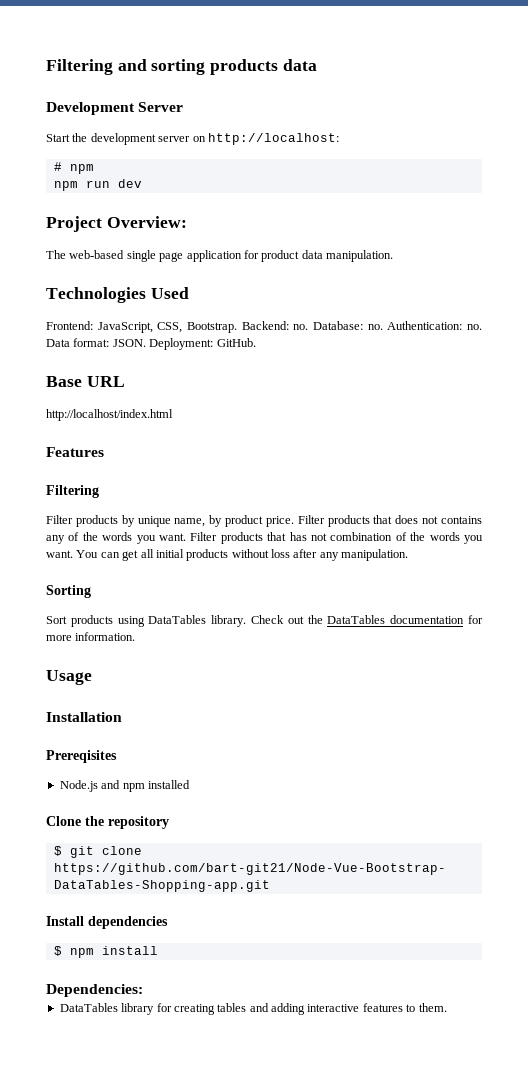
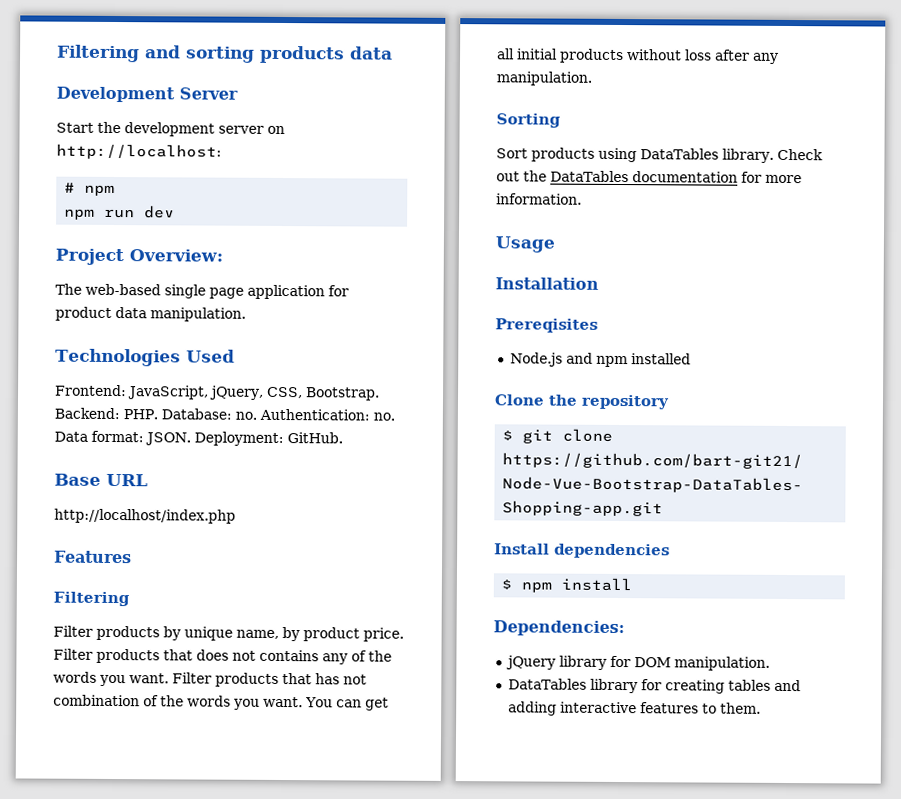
- Frontend: JavaScript, CSS, Bootstrap.
+ Frontend: JavaScript, jQuery, CSS, Bootstrap.
- Backend: no. Database: no. Authentication: no. Data format: JSON.
+ Backend: PHP. Database: no. Authentication: no. Data format: JSON.
- http://localhost/index.html
+ http://localhost/index.php
+ jQuery library for DOM manipulation.

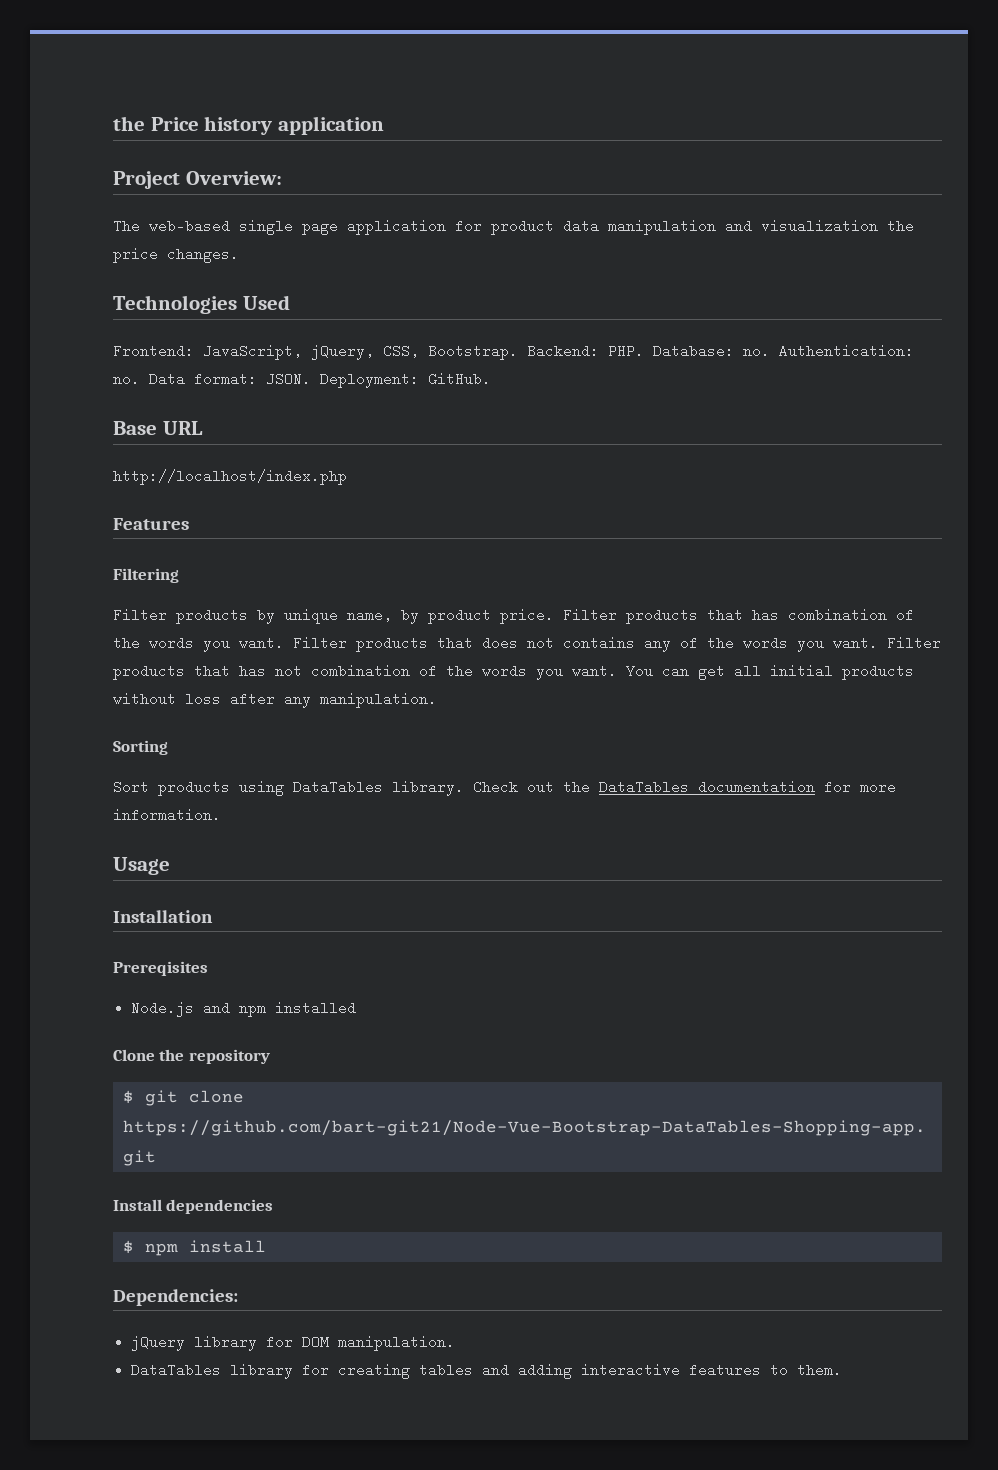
- Filtering and sorting products data
- Development Server
- Start the development server on http://localhost:
- # npm
- npm run dev
+ the Price history application
- The web-based single page application for product data manipulation.
+ The web-based single page application for product data manipulation and visualization the price changes.
- Filter products that does not contains any of the words you want.
+ Filter products that has combination of the words you want. Filter products that does not contains any of the words you want.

——————

**DESCRIPTION OF THE TASK**
Exactly the lines from the top of the listing through the line holding "- The web-based" should be repeated, with pictures left out.

**COMPLETED TASK**
- Frontend: JavaScript, CSS, Bootstrap.
+ Frontend: JavaScript, jQuery, CSS, Bootstrap.
- Backend: no. Database: no. Authentication: no. Data format: JSON.
+ Backend: PHP. Database: no. Authentication: no. Data format: JSON.
- http://localhost/index.html
+ http://localhost/index.php
+ jQuery library for DOM manipulation.

- Filtering and sorting products data
- Development Server
- Start the development server on http://localhost:
- # npm
- npm run dev
+ the Price history application
- The web-based single page application for product data manipulation.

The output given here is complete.